Oración: Señor Jesús, te confesamos que a menudo nos acercamos a Ti buscando que soluciones nuestra comodidad terrenal y bendigas nuestros planes de estabilidad en este mundo. Perdónanos por nuestro entusiasmo superficial y por querer entregarte un discipulado condicionado a nuestras comodidades. Danos la madurez para entender que seguirte implica estar dispuestos a perder el estatus y la seguridad que el mundo ofrece. Que Tu presencia nos sea suficiente, aun cuando el camino sea estrecho y no tengamos dónde recostar la cabeza. Amén
Para tu estudio personal:
- Cuando le dices a Dios en tus oraciones que estás dispuesto a hacer Su voluntad, ¿lo dices de corazón, o en secreto has puesto condiciones como: "te seguiré siempre y cuando no afectes mis finanzas, mi comodidad o mi reputación"?
- El escriba tuvo que considerar dejar su posición de respeto en la alta sociedad judía para unirse a un grupo itinerante y rechazado.
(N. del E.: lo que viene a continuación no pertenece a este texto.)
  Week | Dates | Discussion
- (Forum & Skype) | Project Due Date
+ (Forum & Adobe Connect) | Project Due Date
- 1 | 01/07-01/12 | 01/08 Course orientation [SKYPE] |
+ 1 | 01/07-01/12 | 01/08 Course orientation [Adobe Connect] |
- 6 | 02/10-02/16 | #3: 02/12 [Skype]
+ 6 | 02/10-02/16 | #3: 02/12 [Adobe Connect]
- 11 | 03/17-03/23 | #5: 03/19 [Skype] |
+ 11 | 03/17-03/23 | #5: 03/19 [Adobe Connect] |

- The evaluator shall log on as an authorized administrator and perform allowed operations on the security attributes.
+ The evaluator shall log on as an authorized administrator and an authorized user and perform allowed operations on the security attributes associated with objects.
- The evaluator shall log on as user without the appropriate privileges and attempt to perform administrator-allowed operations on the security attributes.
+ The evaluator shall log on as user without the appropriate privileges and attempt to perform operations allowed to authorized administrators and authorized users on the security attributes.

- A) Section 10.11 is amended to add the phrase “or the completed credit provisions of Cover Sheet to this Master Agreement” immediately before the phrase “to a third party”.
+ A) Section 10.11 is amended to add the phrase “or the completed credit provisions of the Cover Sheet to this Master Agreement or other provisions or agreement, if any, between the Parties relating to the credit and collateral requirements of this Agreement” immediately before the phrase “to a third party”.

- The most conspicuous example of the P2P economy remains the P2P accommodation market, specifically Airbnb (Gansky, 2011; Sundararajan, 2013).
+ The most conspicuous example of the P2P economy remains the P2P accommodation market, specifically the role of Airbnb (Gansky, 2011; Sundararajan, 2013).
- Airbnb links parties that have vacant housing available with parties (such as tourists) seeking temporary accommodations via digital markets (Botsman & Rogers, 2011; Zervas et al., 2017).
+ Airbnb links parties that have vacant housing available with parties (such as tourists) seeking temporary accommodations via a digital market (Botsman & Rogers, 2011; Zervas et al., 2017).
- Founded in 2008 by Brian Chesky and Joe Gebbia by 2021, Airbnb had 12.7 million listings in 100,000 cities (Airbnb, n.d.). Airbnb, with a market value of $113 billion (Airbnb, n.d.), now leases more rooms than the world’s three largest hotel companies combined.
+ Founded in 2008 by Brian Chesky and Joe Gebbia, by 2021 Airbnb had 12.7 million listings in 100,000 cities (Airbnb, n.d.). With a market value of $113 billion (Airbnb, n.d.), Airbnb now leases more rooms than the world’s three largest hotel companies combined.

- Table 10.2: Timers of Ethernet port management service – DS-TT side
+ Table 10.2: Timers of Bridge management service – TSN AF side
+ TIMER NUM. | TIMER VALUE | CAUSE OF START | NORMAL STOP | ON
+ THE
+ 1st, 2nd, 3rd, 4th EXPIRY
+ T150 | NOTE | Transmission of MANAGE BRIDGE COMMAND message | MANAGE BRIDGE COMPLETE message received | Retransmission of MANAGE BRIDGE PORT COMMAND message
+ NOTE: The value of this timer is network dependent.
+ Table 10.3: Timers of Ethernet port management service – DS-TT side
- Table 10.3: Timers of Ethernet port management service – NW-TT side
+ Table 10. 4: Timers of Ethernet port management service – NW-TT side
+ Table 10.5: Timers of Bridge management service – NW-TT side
Si tu obediencia a la Biblia te cuesta la aceptación o el respeto en tu círculo social o laboral, ¿estás dispuesto a asumir esa pérdida?
- Jesús te ha presentado el costo real de seguirle, la necesidad de morir a tu independencia y de buscar primero Su Reino. Ante la advertencia de que este camino no promete lujos terrenales, ¿darás el paso al frente en obediencia o te retirarás en silencio hacia la comodidad de la arena?